Does echoic memory have a longer duration than iconic?
Yes. Changes more constantly than iconic, can recall 4 seconds back, longer than iconic memory
What is the modality effect?
higher level of recall of the last few items of a list when presentation is auditory as opposed to visual. It is usually attributed to echoic memory.
Which digits in list of #’s are remembered most often? Why?
First and last are remembered most because we rehearse the first few items in a list which go into STM, and the last few are pulled from the PAS.
What did Sperling’s letter test reveal?
Iconic memory held a small amount of information, approx 4-5, and decayed quickly
What is PAS (precategorical acoustic store)? What happens after this?
When items are represented acoustically, this unidentified acoustic information are stored very briefly in the PAS, then is either transferred to short-term memory or decays and lost.
What is the importance of PAS with the Modality effect?
If the PAS did not exist, there is no Modality effect because the last few items would not be stored and not able to be recalled.
What did a chess experiment comparing novice players to grandmasters find? What does this mean?
They found when chess pieces were laid out in common offensive/defensive positions the masters were able to remember a significant amount more than the novice players. But when pieces were randomly placed on the board there was no difference between how many were remembered. This shows the chess masters STM is not superior to novices as they were chunking information that were associated to chess plays, which is why they could not remember more pieces when pieces were randomly placed on the board.
What is the duration of STM? Is this due to decay or interface?
Duration is approx 30seconds and is due to interference.
What is interference? What is its relation to STM?
Interference is when information in stm interferes with or in some way blocks/displaces/hinders the retrieval of other information. Since stm has limited capacity, if new info is entered in here it will compete with the information already there.
Explain Brown-Peterson 1959 study on interference of memory
Brown and Peterson studied Ss ability to recall a letter trigram when asked to count backwards in a cognitively loading way. IV was how long they counted backward for, DV they proportion of the trigram correct. Results showed the longer they counted backward for the worse Ss did on trigram recall.
What is the Brown-Peterson paradigm? Why does accuracy decrease in their study?
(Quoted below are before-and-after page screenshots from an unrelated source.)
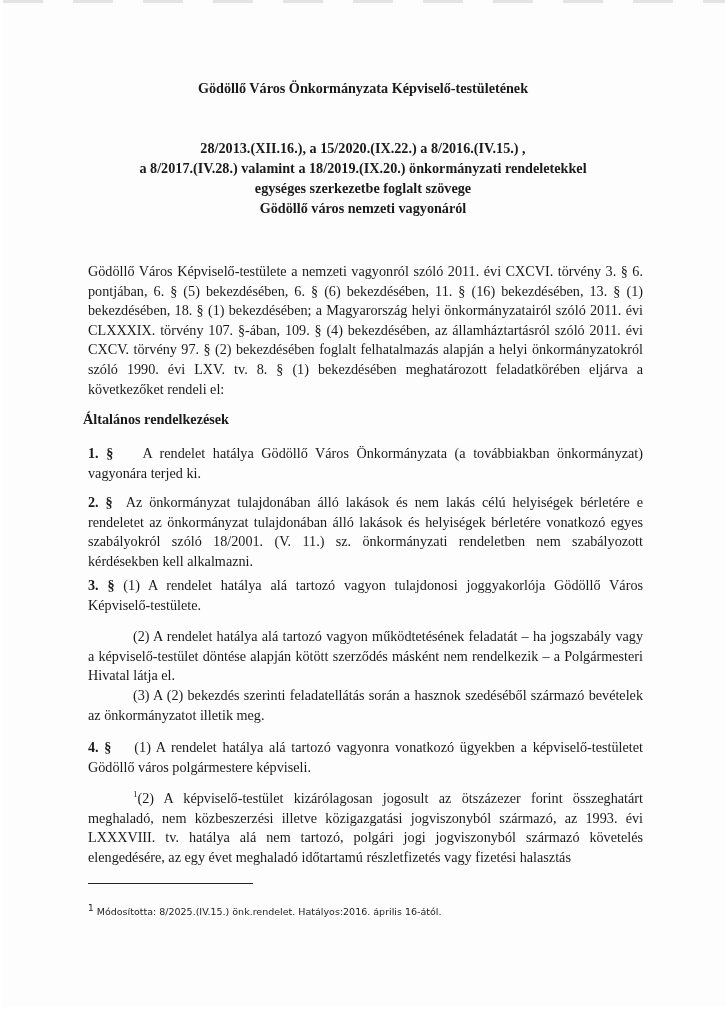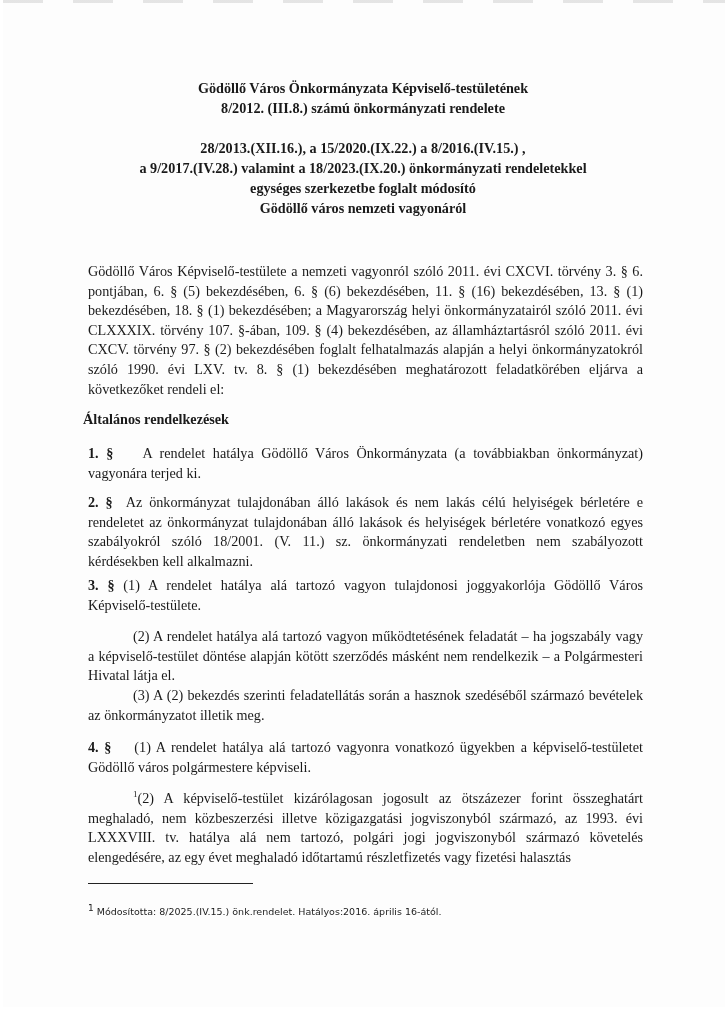"8/2012. (III.8.) számú önkormányzati" div { html: <div>8/2012. (III.8.) számú önkormányzati rendelete</div> -> none }
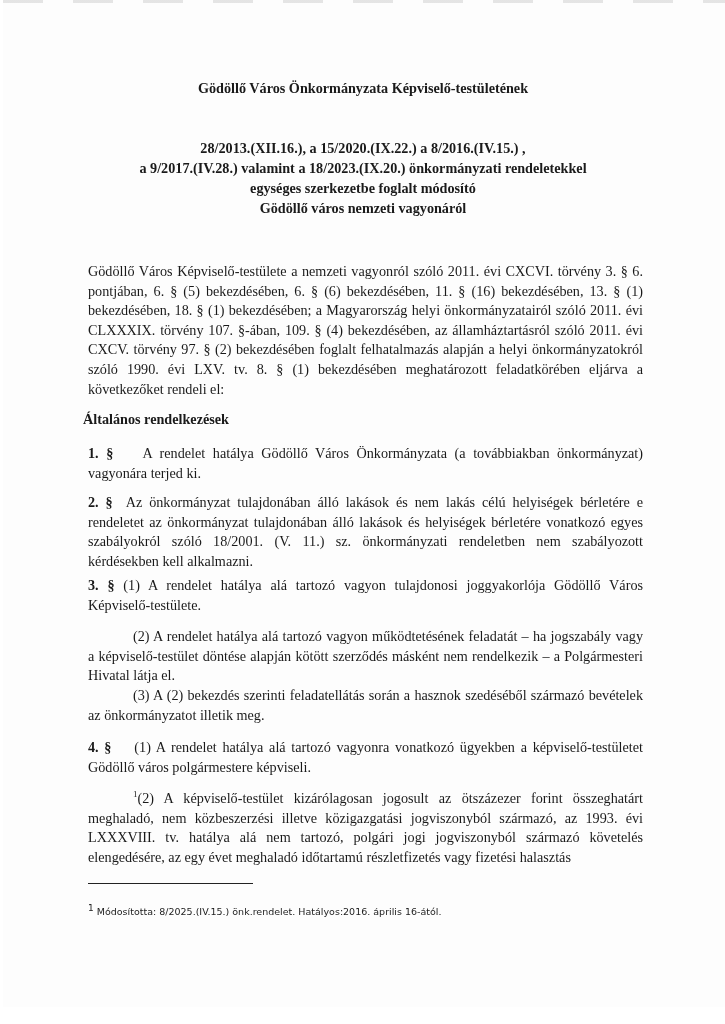"a 9/2017.(IV.28.) valamint a" div { text: 9/2017.(IV.28.) valamint a 18/2023 -> 8/2017.(IV.28.) valamint a 18/2019 }
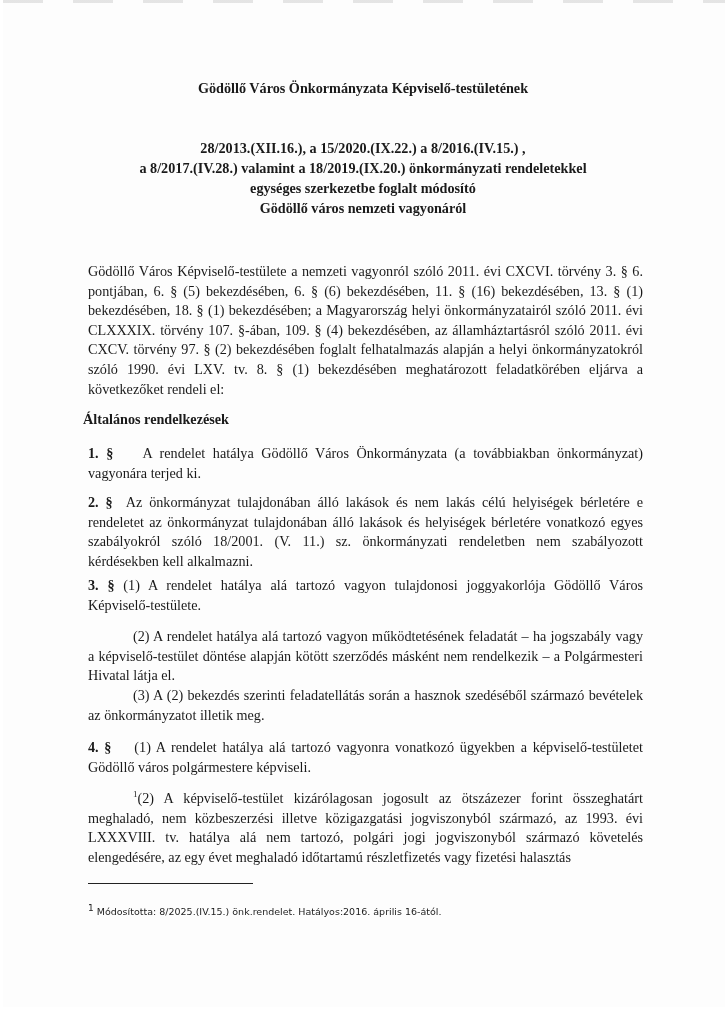"egységes szerkezetbe foglalt módosító" div { text: módosító -> szövege }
Brown & Peterson found that Interference (no rehearsal) after 18 seconds Ss could only recall 10% of the letters. Accuracy decreases because without rehearsal information decays from STM
What did Keppel & Underwood (1962) suggest about decay vs interference?
They suggested that information doesn’t seem to decay over time, but from similar coding occurring causes interference as well as time.
Explain Sternberg’s 1966 study
In 1966 Sterberg presented short lists of digits to participants, afterwards Ss were asked asnwer whether number presented to them afterwards was old or new digit as quickly as possible. He found that regardless of if the number was new (respose no) or old (response yes) the time it took to respond was the same. Suggesting serial exhaustive search.
What are the three theories on how info is retrieved from stm by Sternberg?
Parallel, serial self-terminating, and serial exhaustive.